Sora rubbed the crescent pendant hanging from his moonbeam. “Then say a prayer. You’ll make it. I’ll be right here the whole time.” Akio blinked the smoke away and squeezed his hand. No doubt. No fear. She jumped into the flames.
Her slippers caught fire immediately, despite all the water they’d soaked up from the wet ground. Her dress seemed more resistant, but small patches began to smolder, along with the edges of her hair. But the flames on her skin felt the worst, like the hot hammer or someone raking a fireplace poker across her back. She screamed in defiance of the flames and took a few steps forward. Her free hand reached out towards the edge of the fire, blue sky and foliage only visible in the brief gaps in the smoke. Everything started to go numb, her feet tingling and losing their touch. The pain flared and then went dormant. The flames blurred together as she fell, sending up a shower of sparks when she hit the ground.

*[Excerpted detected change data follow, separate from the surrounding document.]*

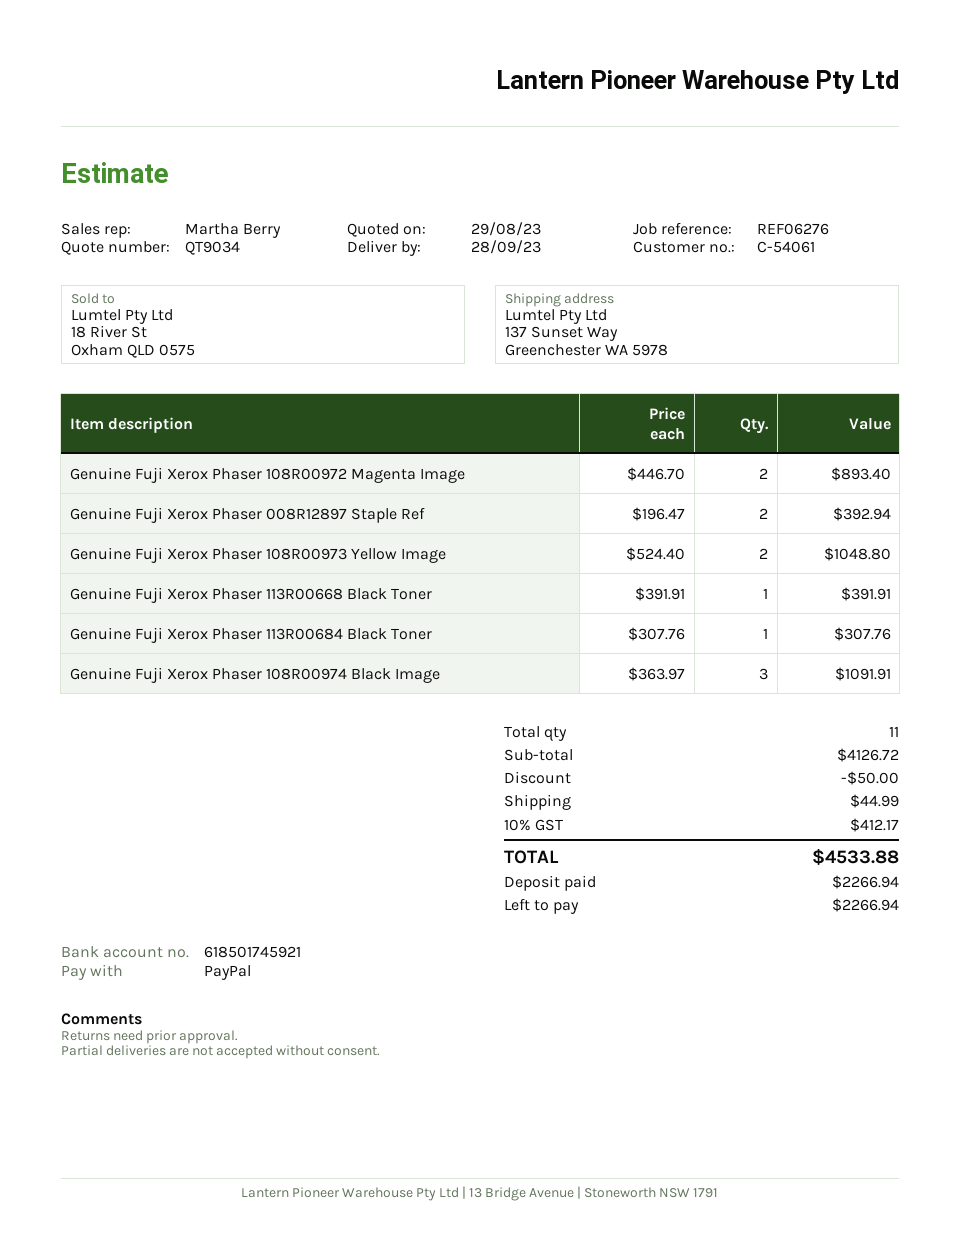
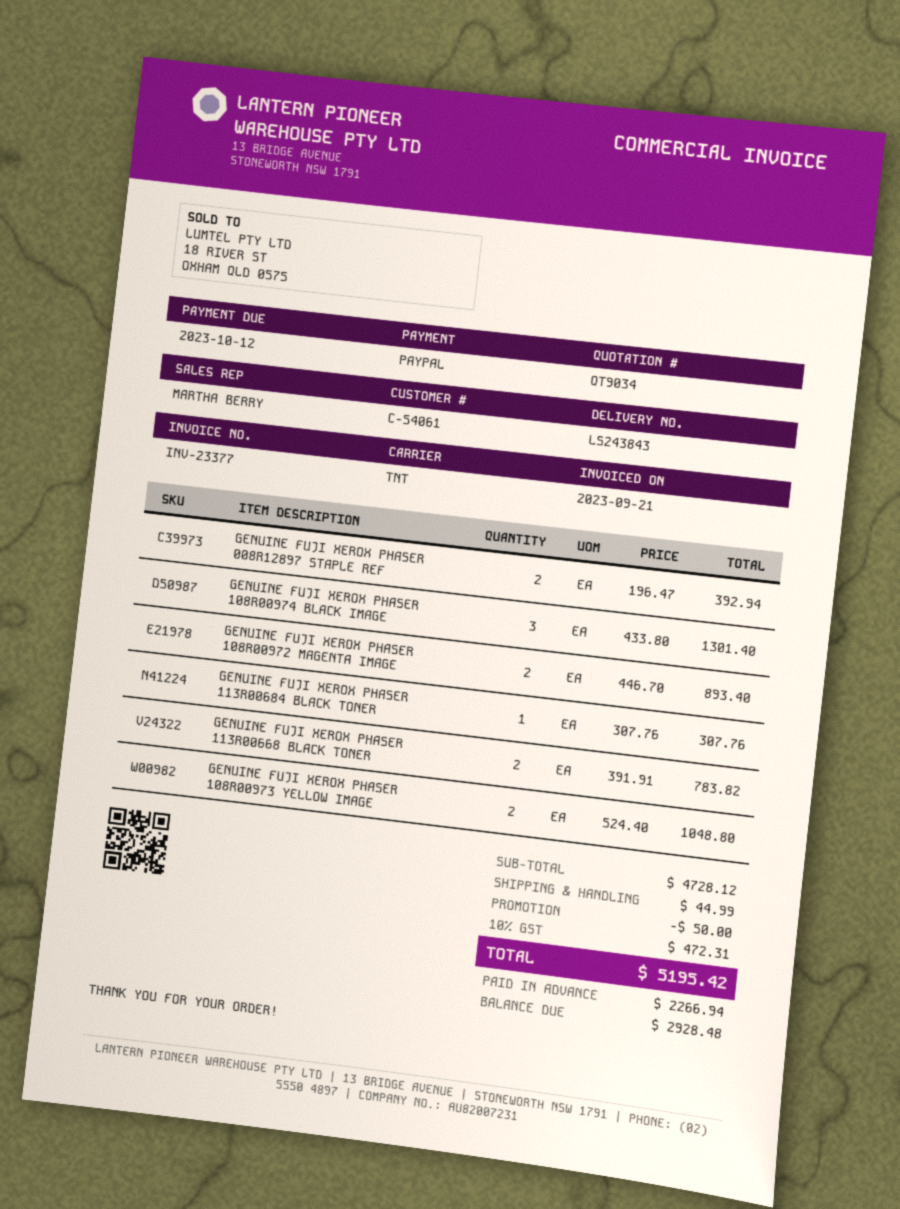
Genuine Fuji Xerox Phaser 113R00668 Black Toner: 1 x 391.91 = 391.91 -> 2 x 391.91 = 783.82
Genuine Fuji Xerox Phaser 108R00974 Black Image: 3 x 363.97 = 1091.91 -> 3 x 433.80 = 1301.40
subtotal: 4126.72 -> 4728.12
tax: 10% = 412.17 -> 10% = 472.31
total: 4533.88 -> 5195.42
balance: 2266.94 -> 2928.48

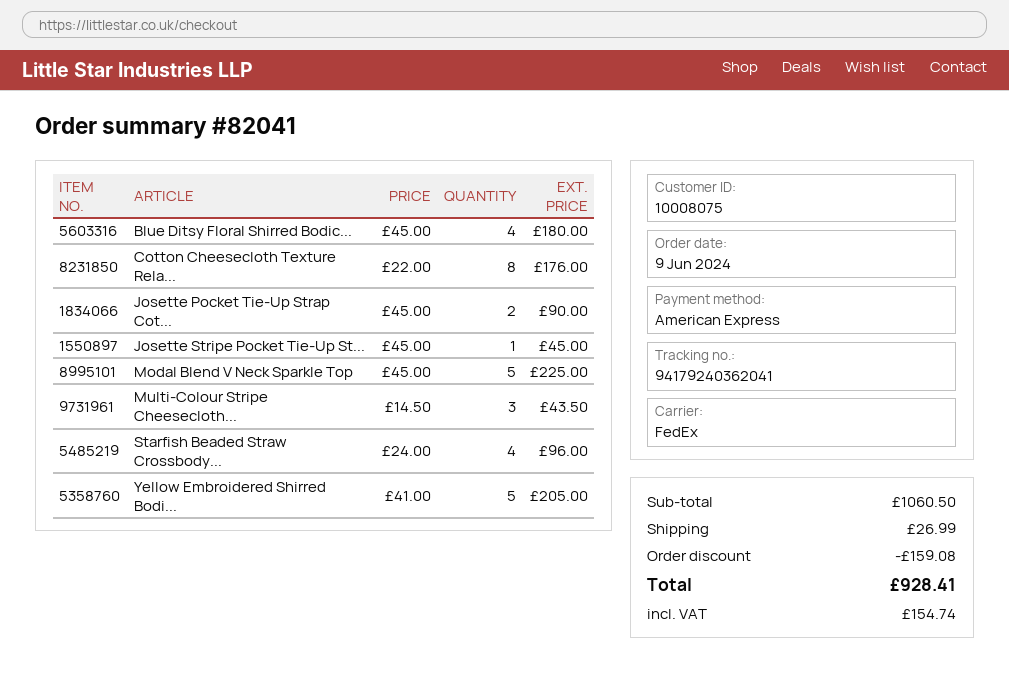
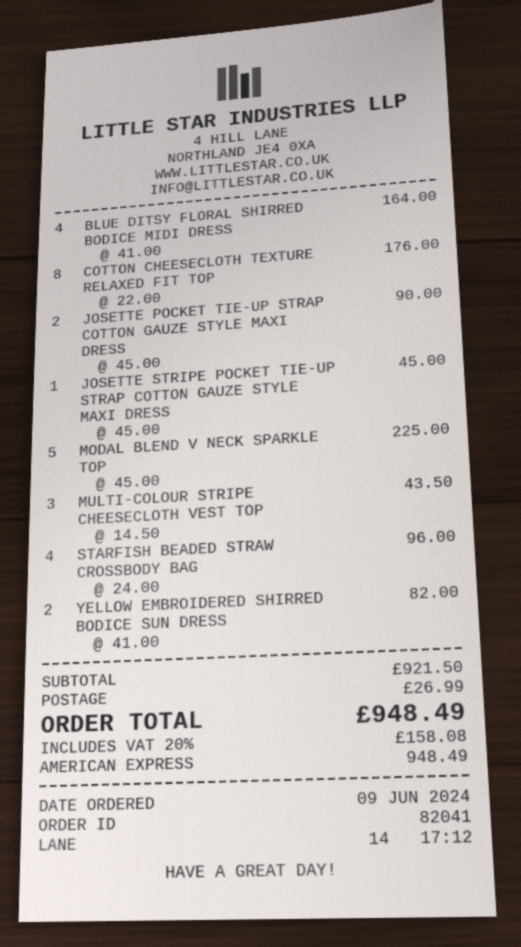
Blue Ditsy Floral Shirred Bodic...: 4 x 45.00 = 180.00 -> 4 x 41.00 = 164.00
Yellow Embroidered Shirred Bodi...: 5 x 41.00 = 205.00 -> 2 x 41.00 = 82.00
subtotal: 1060.50 -> 921.50
discount: 159.08 -> none
tax: 154.74 -> 158.08
total: 928.41 -> 948.49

Her hands and feet felt like they didn’t exist. Her back was losing its layer of skin to the flaming, charred grain. Her neck was hot from the heat her burning hair trapped in and from the flames that started to break through.
Sora appeared over her, eyes burning brighter than the flames. He reached down with burning hands and hoisted her up as if she weighed nothing at all. His hair was smoking and his uniform was unrecognizable, covered in ash.
Akio lay on the ground again, although this time the black sky had pinpricks of white twinkling down. The stars! And the moon! It had started to set right in front of her, over the stream. The white light glistened on the slow-moving water.
She had to get to that water. It would cool her, soothe the burns. But her body had stopped listening to her. She reached toward the moon and tried to whisper a prayer before the color faded away and she fell into darkness.